Data items:
- Opening Delimiter -
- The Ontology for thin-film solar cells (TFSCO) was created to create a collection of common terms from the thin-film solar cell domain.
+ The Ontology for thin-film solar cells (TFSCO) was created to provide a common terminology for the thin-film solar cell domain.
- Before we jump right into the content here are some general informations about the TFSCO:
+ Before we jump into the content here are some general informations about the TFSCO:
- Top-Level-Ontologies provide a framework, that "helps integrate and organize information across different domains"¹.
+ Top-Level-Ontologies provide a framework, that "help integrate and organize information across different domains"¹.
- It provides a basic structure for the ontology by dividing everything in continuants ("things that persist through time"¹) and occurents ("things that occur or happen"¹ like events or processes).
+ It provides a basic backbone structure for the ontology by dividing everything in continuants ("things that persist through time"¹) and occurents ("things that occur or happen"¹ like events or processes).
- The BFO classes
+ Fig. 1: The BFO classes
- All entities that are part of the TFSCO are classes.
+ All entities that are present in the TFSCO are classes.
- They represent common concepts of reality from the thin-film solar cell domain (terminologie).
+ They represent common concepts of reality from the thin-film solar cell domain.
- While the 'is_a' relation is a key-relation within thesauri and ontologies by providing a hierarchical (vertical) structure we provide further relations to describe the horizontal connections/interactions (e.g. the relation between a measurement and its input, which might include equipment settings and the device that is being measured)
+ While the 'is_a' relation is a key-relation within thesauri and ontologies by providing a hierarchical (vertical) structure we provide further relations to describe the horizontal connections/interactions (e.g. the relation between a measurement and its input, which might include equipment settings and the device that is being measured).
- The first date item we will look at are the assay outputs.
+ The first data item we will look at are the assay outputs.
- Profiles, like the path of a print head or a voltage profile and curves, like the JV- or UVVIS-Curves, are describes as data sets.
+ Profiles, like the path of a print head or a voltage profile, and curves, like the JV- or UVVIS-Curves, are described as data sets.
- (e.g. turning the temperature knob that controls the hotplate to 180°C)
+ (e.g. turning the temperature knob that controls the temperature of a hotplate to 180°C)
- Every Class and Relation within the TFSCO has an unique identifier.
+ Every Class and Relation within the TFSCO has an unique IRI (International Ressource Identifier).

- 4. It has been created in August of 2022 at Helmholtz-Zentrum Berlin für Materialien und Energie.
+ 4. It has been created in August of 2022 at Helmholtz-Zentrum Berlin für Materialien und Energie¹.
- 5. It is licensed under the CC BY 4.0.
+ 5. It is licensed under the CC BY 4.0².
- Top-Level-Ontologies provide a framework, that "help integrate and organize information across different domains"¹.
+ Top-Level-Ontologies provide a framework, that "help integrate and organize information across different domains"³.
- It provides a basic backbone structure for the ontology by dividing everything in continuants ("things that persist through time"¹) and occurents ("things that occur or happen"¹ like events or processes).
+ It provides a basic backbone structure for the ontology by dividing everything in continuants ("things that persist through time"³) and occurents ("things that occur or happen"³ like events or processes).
- Closing Delimiter -
**Task description**: Each and every entry needs to be repeated exactly.

**Task output**:
- The Ontology for thin-film solar cells (TFSCO) was created to create a collection of common terms from the thin-film solar cell domain.
+ The Ontology for thin-film solar cells (TFSCO) was created to provide a common terminology for the thin-film solar cell domain.
- Before we jump right into the content here are some general informations about the TFSCO:
+ Before we jump into the content here are some general informations about the TFSCO:
- Top-Level-Ontologies provide a framework, that "helps integrate and organize information across different domains"¹.
+ Top-Level-Ontologies provide a framework, that "help integrate and organize information across different domains"¹.
- It provides a basic structure for the ontology by dividing everything in continuants ("things that persist through time"¹) and occurents ("things that occur or happen"¹ like events or processes).
+ It provides a basic backbone structure for the ontology by dividing everything in continuants ("things that persist through time"¹) and occurents ("things that occur or happen"¹ like events or processes).
- The BFO classes
+ Fig. 1: The BFO classes
- All entities that are part of the TFSCO are classes.
+ All entities that are present in the TFSCO are classes.
- They represent common concepts of reality from the thin-film solar cell domain (terminologie).
+ They represent common concepts of reality from the thin-film solar cell domain.
- While the 'is_a' relation is a key-relation within thesauri and ontologies by providing a hierarchical (vertical) structure we provide further relations to describe the horizontal connections/interactions (e.g. the relation between a measurement and its input, which might include equipment settings and the device that is being measured)
+ While the 'is_a' relation is a key-relation within thesauri and ontologies by providing a hierarchical (vertical) structure we provide further relations to describe the horizontal connections/interactions (e.g. the relation between a measurement and its input, which might include equipment settings and the device that is being measured).
- The first date item we will look at are the assay outputs.
+ The first data item we will look at are the assay outputs.
- Profiles, like the path of a print head or a voltage profile and curves, like the JV- or UVVIS-Curves, are describes as data sets.
+ Profiles, like the path of a print head or a voltage profile, and curves, like the JV- or UVVIS-Curves, are described as data sets.
- (e.g. turning the temperature knob that controls the hotplate to 180°C)
+ (e.g. turning the temperature knob that controls the temperature of a hotplate to 180°C)
- Every Class and Relation within the TFSCO has an unique identifier.
+ Every Class and Relation within the TFSCO has an unique IRI (International Ressource Identifier).

- 4. It has been created in August of 2022 at Helmholtz-Zentrum Berlin für Materialien und Energie.
+ 4. It has been created in August of 2022 at Helmholtz-Zentrum Berlin für Materialien und Energie¹.
- 5. It is licensed under the CC BY 4.0.
+ 5. It is licensed under the CC BY 4.0².
- Top-Level-Ontologies provide a framework, that "help integrate and organize information across different domains"¹.
+ Top-Level-Ontologies provide a framework, that "help integrate and organize information across different domains"³.
- It provides a basic backbone structure for the ontology by dividing everything in continuants ("things that persist through time"¹) and occurents ("things that occur or happen"¹ like events or processes).
+ It provides a basic backbone structure for the ontology by dividing everything in continuants ("things that persist through time"³) and occurents ("things that occur or happen"³ like events or processes).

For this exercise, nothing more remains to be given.